2. The facts of the case in brief are that Police Inspector Ishwarbhai Dahyabhai Mayavanshi had received information on 20.3.1989 at about 9.55 p.m. that at the entrance of Chali of Chandbhai in Dabgarwad Dandiawad, one Abdulsattar Abdulkarim was selling charas and brown sugar. He, therefore, called two panchas and the information was given to the Superintendent of Police after making entry in the station diary and reached the place of offence. They stopped the jeep car at a distance of 25 ft. from Dabgarwad and thereafter, the P.I., Ishwarbhai Dahyabhai, PSI Rajput and PSI Prajapati went ahead and they saw the accused running away with one Can (Dolcha) of aluminium through the street of Chandbhai. PSI Rajput and PSI Prajapati chased him and caught hold of him and search was carried out and 24 grams and 450 m.grams of brown sugar (heroin) and 23 grams and 950 m.grams of charas were found from the Aluminium Can (Dolcha) which was with him. He did not have any pass or permit to carry such contraband with him. Necessary panchnama was drawn in presence of panchas and officers of Forensic Science Laboratory. Thereafter they took the accused with the muddamal articles to the police station, complaint was lodged at Exh.15 and registered as CR.No.95/89 for the offences punishable under sections 20-(b) and 21 of the NDPS Act and sections 66(b) and 65 (a) of the Bombay Prohibition Act. After investigation, charge sheet was filed against the accused and as the offences under sections 20-(b) and 21 of the NDPS Act were triable exclusively by the court of Sessions, the learned Chief Metropolitan Magistrate committed the case to the Sessions Court under section 209 of the Criminal Procedure Code.
3. The respondent-accused pleaded not guilty to the charge and claimed to be tried.
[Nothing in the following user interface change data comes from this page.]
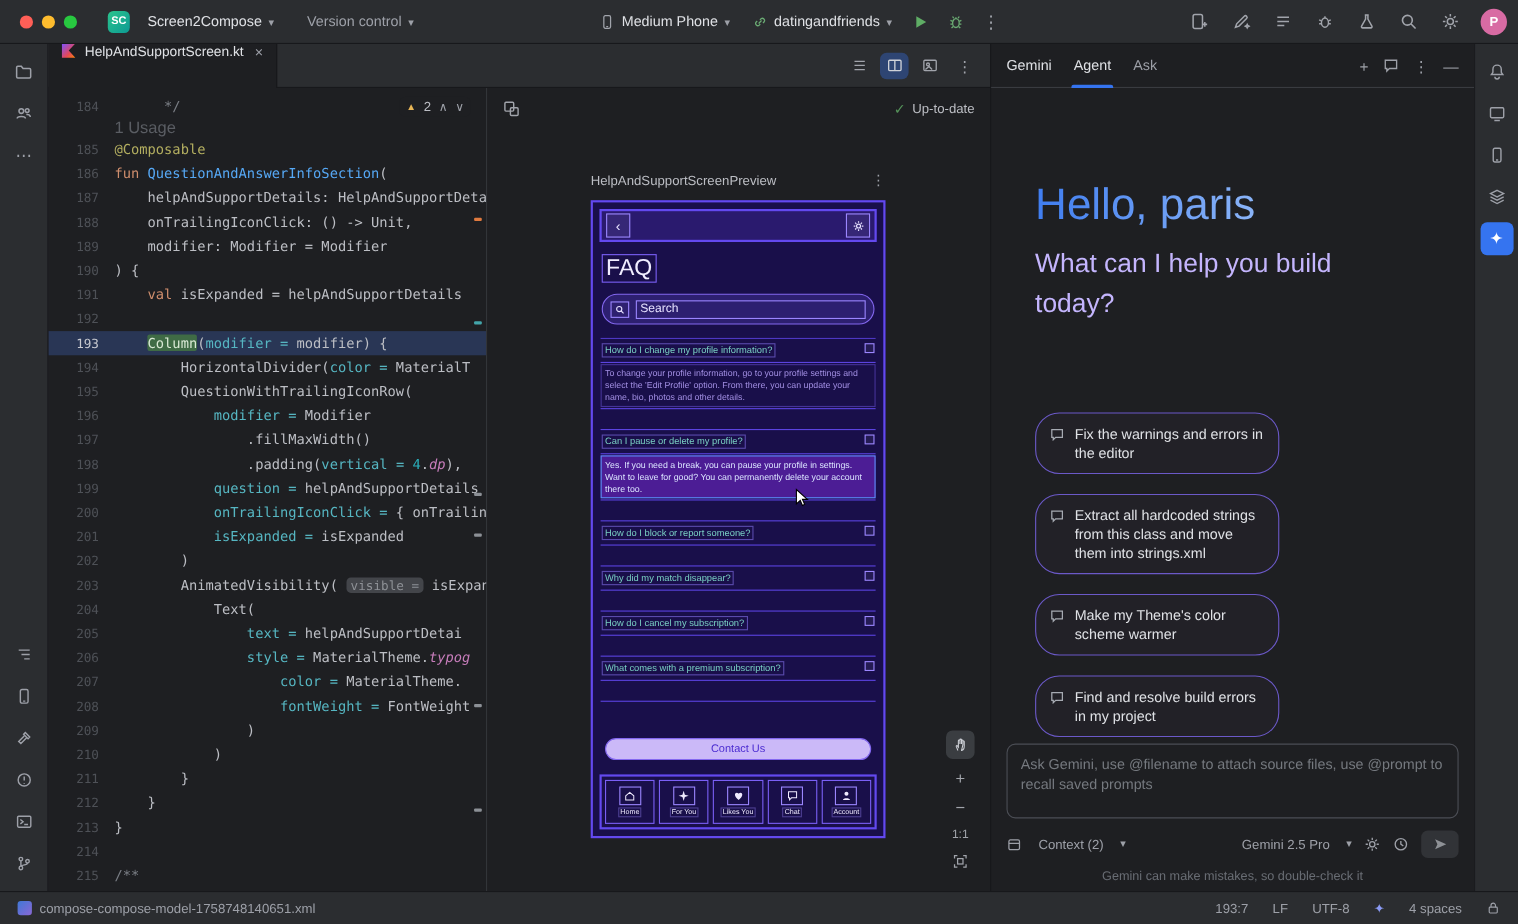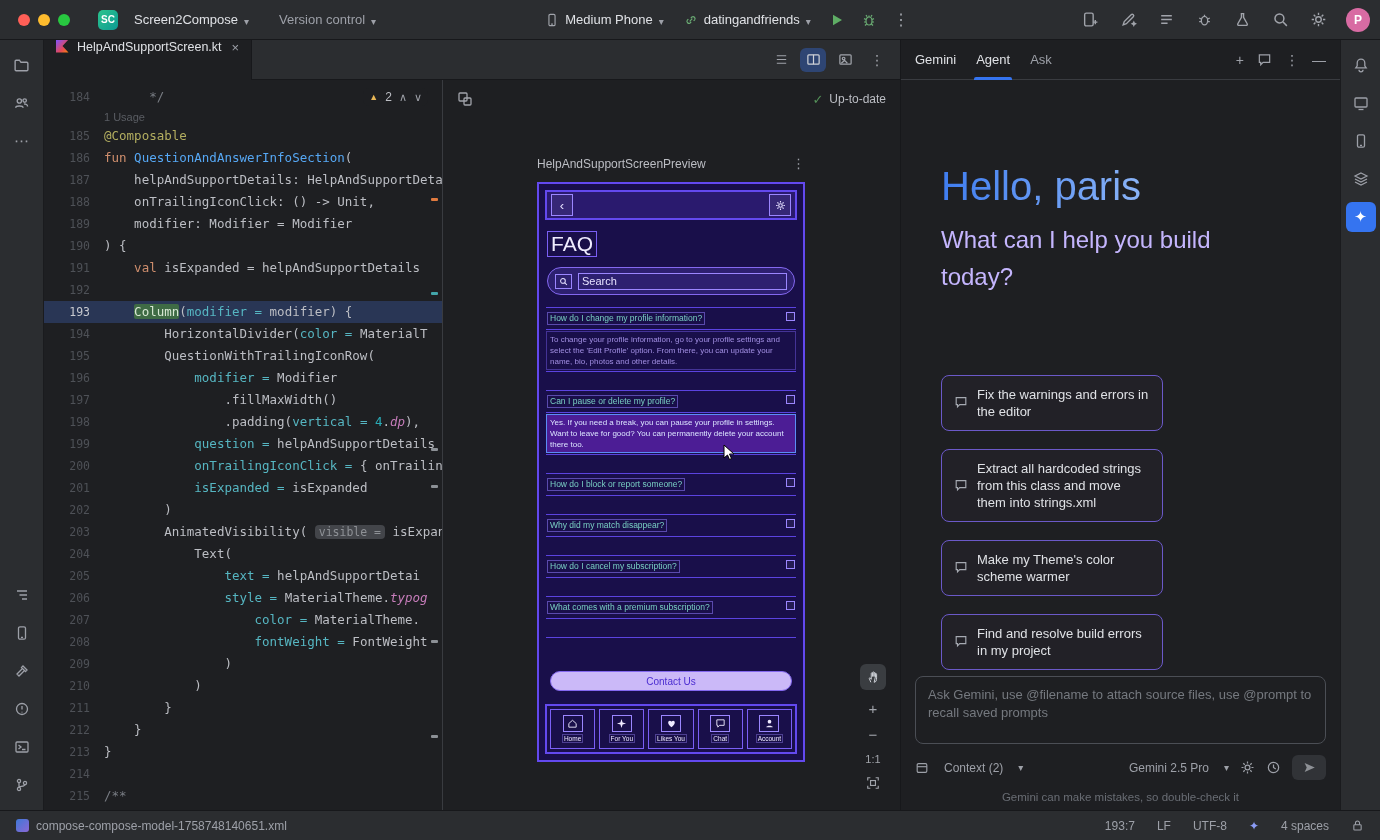--- a/index.html
+++ b/index.html
@@ -50,21 +50,21 @@
   .caret-line .gutter{color:#c8cad0}
   .inlay-line{height:17px;line-height:17px}
   .tk-plain{color:#bcbec4}
   .tk-kw{color:#cf8e6d}
   .tk-ann{color:#b3ae60}
   .tk-fndecl{color:#56a8f5}
   .tk-named{color:#56b6c2}
   .tk-num{color:#2aacb8}
   .tk-prop{color:#c77dbb;font-style:italic}
   .tk-cmt{color:#7a7e85}
-  .tk-hint{color:#5a5d63;font-size:11px;font-family:"Liberation Sans",sans-serif}
+  .tk-hint{color:#5a5d63;font-size:15px;font-family:"Liberation Sans",sans-serif}
   .tk-symhl{color:#d8e8d4;background:#3f6b45;border-radius:2px}
   .tk-chip{background:#43454a;color:#8e9196;border-radius:4px;padding:0 4px;font-size:11.5px}
   .inspect-widget{position:absolute;top:8px;right:14px;display:flex;align-items:center;gap:7px;background:rgba(30,31,34,.9);padding:2px 6px;border-radius:6px;font-family:"Liberation Sans",sans-serif}
   .iw-warn{color:#e8b656;font-size:9px}
   .iw-count{color:#bcbec4;font-size:12px}
   .iw-nav{color:#9da0a8;font-size:11px}
   .stripe-mark{position:absolute;right:4px;width:7px;height:3px;border-radius:1px}
 
   
   .preview-pane{position:relative;background:#1e1f22;overflow:hidden}
@@ -106,21 +106,21 @@
   .gem-header{flex:none;height:40px;display:flex;align-items:center;gap:20px;padding:0 14px;border-bottom:1px solid #393b40}
   .gem-title{font-size:13px;font-weight:normal;color:#dfe1e5}
   .gem-tab{position:relative;height:40px;display:flex;align-items:center;font-size:13px;color:#9da0a8}
   .gem-tab.active{color:#dfe1e5}
   .gem-tab.active::after{content:"";position:absolute;left:-2px;right:-2px;bottom:0;height:3px;background:#3574f0;border-radius:2px 2px 0 0}
   .gem-hicons{margin-left:auto;display:flex;align-items:center;gap:13px;color:#9da0a8;font-size:14px}
   .gem-body{position:relative;flex:1;padding:0 40px;overflow:hidden}
   .gem-greeting{margin-top:84px;font-size:40px;font-weight:400;background:linear-gradient(90deg,#3f7df0,#8ab4f8);-webkit-background-clip:text;background-clip:text;color:transparent;width:fit-content}
   .gem-sub{margin-top:12px;font-size:24px;line-height:37px;color:#c4b5fd;width:340px}
   .gem-cards{margin-top:80px;display:flex;flex-direction:column;gap:18px;width:222px}
-  .gem-card{border:1px solid #6b59c8;border-radius:8px;background:#222127;padding:10px 12px;display:flex;gap:9px;align-items:center}
+  .gem-card{border:1px solid #6b59c8;border-radius:22px;background:#222127;padding:10px 12px;display:flex;gap:9px;align-items:flex-start}
   .gem-card-text{font-size:13px;line-height:17px;color:#dfe1e5}
   .gem-card .cicon{flex:none;margin-top:2px;color:#a6aab2}
   .gem-inputbox{position:absolute;left:14px;right:14px;bottom:66px;height:68px;border:1px solid #4b4e55;border-radius:8px;background:#1e1f22;padding:9px 12px}
   .gem-inputbox textarea{width:100%;height:100%;background:transparent;border:none;outline:none;resize:none;font-family:"Liberation Sans",sans-serif;font-size:13px;line-height:18px;color:#bcbec4}
   .gem-inputbox textarea::placeholder{color:#75797f}
   .gem-controls{position:absolute;left:14px;right:14px;bottom:30px;display:flex;align-items:center;gap:6px;font-size:12px;color:#9da0a8}
   .gem-ctx{display:flex;align-items:center;gap:15px}
   .gem-right{margin-left:auto;display:flex;align-items:center;gap:11px}
   .gem-send{width:34px;height:25px;border-radius:6px;background:#313337;display:grid;place-items:center;color:#8e9196}
   .gem-disclaimer{position:absolute;left:0;right:0;bottom:7px;text-align:center;font-size:11.5px;color:#696d74}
4. To prove the case, after framing of the charge, the following prosecution witnesses were examined - PW 1 Jaykrushna Devendraprasad, Exh.7, PW 2 Chandansing Naransing, PSI, Exh.8, PW 3, Pravinchandra Jesinghbhai, Exh. 9, PW 4 Daudsing Mulsing, Exh.11, PW 5, Ishvarbhai Dahyabhai Mayavanshi, PI, Exh.13, PW 6, Dilipkumar Bhagvatlal Talati, Exh.17, PW 7, Usha Indubhai Exh.19, PW 8, Rajnikanta Ramakant, Exh.27, PW 9, Fatesinh Nathusinhy, Jamadar, Exh.28.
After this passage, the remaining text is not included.